Necesitas un broker que dé acceso a opciones reales sobre los mercados y activos que te interesen. No todas las plataformas ofrecen los mismos contratos, y conviene revisar costes, mercados disponibles, liquidez, cambio de divisa y requisitos para operar productos complejos.
Puedes comparar alternativas en nuestra selección de mejores brokers de opciones.
Para un inversor con experiencia que quiere operar opciones listadas desde España, DEGIRO es nuestra opción principal. Nos parece especialmente interesante para este perfil porque permite acceder a opciones dentro de una plataforma con diferentes mercados e instrumentos. Puedes consultar DEGIRO desde aquí.
Eso no significa que sea adecuado para un principiante. DEGIRO indica que para operar con productos complejos como las opciones es necesario disponer de un perfil Active o Trader y cumplir requisitos y comprobaciones adicionales.
Finantres puede recibir una compensación si contratas a través de nuestros enlaces, sin coste adicional para ti. Nuestro criterio sigue siendo el mismo: primero entiende el producto y después elige plataforma.
Riesgos que debes entender antes de comprar una put
Que la pérdida de una put comprada esté limitada a la prima no significa que sea un producto de bajo riesgo. Puedes perder el 100 % de lo que pagaste por la opción, además de los costes asociados.
También debes vigilar:
- El paso del tiempo: puede reducir el valor de la opción a medida que se acerca el vencimiento.
- La volatilidad: una variación de la volatilidad implícita puede mover el precio de la put aunque el subyacente apenas cambie.
- El spread y la liquidez: pueden encarecer la entrada y la salida.
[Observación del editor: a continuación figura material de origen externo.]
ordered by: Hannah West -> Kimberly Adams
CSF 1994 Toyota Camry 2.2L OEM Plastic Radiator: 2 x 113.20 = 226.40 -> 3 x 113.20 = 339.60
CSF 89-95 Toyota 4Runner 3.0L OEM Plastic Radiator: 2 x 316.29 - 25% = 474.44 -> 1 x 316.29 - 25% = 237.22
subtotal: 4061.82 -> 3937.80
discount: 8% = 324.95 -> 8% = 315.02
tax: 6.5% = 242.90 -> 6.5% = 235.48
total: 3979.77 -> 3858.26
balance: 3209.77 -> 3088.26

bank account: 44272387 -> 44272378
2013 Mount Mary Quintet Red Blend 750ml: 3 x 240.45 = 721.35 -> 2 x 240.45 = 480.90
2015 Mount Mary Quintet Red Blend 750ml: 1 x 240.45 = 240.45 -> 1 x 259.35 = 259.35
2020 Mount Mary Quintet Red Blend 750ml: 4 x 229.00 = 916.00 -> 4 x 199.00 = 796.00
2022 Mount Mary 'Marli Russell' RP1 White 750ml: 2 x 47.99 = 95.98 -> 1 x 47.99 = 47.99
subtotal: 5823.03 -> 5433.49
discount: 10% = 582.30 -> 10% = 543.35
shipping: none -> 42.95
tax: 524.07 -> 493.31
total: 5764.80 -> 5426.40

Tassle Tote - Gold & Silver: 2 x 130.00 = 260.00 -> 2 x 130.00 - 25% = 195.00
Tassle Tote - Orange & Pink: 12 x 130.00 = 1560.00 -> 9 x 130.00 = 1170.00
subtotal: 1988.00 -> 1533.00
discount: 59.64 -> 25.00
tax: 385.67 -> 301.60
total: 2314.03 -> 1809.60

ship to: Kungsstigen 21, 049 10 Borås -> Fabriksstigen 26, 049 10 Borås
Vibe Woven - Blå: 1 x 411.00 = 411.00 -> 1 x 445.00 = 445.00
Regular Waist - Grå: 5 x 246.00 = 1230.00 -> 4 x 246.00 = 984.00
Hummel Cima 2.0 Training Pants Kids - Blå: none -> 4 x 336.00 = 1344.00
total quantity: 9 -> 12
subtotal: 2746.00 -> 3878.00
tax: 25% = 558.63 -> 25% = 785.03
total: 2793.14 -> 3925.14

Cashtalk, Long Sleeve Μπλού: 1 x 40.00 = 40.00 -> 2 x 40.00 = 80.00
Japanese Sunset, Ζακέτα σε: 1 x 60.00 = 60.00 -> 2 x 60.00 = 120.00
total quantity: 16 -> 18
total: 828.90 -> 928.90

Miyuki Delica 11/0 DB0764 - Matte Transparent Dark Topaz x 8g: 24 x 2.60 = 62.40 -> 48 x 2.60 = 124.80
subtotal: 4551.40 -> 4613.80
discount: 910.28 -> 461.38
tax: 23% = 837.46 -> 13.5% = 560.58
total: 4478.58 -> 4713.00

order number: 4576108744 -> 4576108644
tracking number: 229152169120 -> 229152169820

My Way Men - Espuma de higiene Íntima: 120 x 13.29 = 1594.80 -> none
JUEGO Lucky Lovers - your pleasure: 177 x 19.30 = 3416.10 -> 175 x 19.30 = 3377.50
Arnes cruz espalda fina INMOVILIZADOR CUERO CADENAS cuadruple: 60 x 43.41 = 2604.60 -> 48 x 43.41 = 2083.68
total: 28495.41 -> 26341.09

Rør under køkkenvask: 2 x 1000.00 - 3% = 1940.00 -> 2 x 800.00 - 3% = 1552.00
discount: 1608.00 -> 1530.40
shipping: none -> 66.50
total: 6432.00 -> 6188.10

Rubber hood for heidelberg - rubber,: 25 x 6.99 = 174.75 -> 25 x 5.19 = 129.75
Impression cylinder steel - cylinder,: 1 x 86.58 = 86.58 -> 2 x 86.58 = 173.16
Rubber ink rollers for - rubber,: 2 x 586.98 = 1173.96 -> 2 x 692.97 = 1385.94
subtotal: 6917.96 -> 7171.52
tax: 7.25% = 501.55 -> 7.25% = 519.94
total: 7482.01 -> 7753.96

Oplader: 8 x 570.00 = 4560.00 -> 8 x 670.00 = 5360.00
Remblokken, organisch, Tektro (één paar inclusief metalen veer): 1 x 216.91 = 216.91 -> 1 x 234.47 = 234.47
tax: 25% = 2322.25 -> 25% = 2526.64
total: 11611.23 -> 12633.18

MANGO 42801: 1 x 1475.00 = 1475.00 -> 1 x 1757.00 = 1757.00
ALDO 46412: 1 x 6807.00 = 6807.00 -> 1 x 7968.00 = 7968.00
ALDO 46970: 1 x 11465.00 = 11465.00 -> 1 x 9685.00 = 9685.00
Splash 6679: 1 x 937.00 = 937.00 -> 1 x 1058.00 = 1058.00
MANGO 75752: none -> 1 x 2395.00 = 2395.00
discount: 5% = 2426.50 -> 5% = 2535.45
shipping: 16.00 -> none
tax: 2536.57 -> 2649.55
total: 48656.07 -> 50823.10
- El tamaño del contrato: antes de operar, comprueba cuántas unidades representa realmente una opción.
- La divisa: si operas contratos denominados en monedas distintas del euro, puede existir riesgo de cambio.
Y recuerda una cosa especialmente importante: comprar una put y vender una put no tienen el mismo perfil de riesgo.
Si obtienes ganancias o pérdidas con estas operaciones, su tratamiento tributario dependerá del producto y de tu situación. Para no convertir esta explicación en una guía fiscal, puedes consultar nuestra página específica sobre la fiscalidad de las opciones en España.
Conclusión
Una opción de venta o put te da el derecho a vender un activo a un precio previamente acordado. Puede utilizarse para posicionarte ante una caída o para proteger una inversión, pero ese derecho tiene un coste: la prima.
Antes de operar, deberías poder responder sin dudas a cuatro preguntas: cuál es el strike, cuánto pagas de prima, cuándo vence la opción y cuánto puedes perder.
Si todavía no tienes claras esas cuatro piezas, seguir aprendiendo antes de operar con dinero real es una decisión mucho más sensata que lanzarte únicamente porque esperas que un activo vaya a caer.